After reading each line of the entries, give the number of lines that contain "discussed" and nothing else.

Stored items from a collection:
******

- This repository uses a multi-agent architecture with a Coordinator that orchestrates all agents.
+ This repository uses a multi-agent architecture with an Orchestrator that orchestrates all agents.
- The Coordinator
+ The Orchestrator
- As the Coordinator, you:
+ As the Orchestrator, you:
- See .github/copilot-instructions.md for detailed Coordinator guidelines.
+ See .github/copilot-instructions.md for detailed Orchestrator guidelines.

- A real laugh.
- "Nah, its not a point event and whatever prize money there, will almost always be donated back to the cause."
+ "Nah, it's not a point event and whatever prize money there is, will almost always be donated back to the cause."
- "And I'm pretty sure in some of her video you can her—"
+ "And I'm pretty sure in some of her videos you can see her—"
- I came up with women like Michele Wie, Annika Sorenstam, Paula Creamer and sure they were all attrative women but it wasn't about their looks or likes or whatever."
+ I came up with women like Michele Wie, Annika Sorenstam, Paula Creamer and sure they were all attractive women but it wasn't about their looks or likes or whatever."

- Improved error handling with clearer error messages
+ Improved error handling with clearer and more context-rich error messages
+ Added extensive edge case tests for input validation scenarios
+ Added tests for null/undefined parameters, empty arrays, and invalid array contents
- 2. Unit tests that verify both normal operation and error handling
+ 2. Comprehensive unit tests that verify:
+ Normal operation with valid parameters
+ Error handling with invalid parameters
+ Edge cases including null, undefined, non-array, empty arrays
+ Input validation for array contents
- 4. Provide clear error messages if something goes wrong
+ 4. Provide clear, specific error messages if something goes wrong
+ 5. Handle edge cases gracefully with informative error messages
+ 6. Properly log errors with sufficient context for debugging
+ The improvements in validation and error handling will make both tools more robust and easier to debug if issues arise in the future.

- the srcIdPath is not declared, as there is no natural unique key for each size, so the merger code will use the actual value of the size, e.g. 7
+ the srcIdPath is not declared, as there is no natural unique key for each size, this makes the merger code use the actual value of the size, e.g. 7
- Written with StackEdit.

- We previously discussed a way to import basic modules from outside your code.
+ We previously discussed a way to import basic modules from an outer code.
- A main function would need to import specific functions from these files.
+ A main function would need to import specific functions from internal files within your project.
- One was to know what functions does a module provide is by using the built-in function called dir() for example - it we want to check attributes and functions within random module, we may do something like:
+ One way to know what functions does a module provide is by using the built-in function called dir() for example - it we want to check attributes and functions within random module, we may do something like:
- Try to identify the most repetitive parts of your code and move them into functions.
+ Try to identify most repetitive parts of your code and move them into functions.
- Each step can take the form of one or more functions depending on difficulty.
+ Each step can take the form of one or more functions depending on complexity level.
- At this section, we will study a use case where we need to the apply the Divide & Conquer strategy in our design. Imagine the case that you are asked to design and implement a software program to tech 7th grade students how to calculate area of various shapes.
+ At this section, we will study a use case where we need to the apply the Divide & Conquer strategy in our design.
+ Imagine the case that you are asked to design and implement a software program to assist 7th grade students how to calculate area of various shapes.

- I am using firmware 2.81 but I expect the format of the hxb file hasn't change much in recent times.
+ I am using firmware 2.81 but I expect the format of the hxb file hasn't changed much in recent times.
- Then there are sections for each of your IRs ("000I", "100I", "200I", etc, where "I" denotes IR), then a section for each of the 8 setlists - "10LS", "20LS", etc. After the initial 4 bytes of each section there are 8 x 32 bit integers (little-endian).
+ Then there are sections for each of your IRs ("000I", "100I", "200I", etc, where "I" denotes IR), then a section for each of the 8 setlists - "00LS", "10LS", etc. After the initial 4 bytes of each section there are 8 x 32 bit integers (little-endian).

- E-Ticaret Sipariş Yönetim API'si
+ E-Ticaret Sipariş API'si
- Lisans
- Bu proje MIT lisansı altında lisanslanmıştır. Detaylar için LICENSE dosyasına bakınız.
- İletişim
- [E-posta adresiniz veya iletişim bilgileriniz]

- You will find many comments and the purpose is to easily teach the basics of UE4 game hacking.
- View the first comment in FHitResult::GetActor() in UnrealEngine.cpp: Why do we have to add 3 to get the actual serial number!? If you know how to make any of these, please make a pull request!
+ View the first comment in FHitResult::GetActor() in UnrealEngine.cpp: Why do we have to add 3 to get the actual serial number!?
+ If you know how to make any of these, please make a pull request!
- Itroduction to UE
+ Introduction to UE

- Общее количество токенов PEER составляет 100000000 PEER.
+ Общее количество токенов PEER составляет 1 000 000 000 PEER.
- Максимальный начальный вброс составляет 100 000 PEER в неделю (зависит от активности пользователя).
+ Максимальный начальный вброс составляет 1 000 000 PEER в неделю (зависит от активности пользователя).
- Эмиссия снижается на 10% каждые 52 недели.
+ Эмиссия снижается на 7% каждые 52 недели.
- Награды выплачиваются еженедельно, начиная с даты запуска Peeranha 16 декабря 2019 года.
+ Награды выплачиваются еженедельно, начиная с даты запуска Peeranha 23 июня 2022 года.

******

[SOLUTION]: 2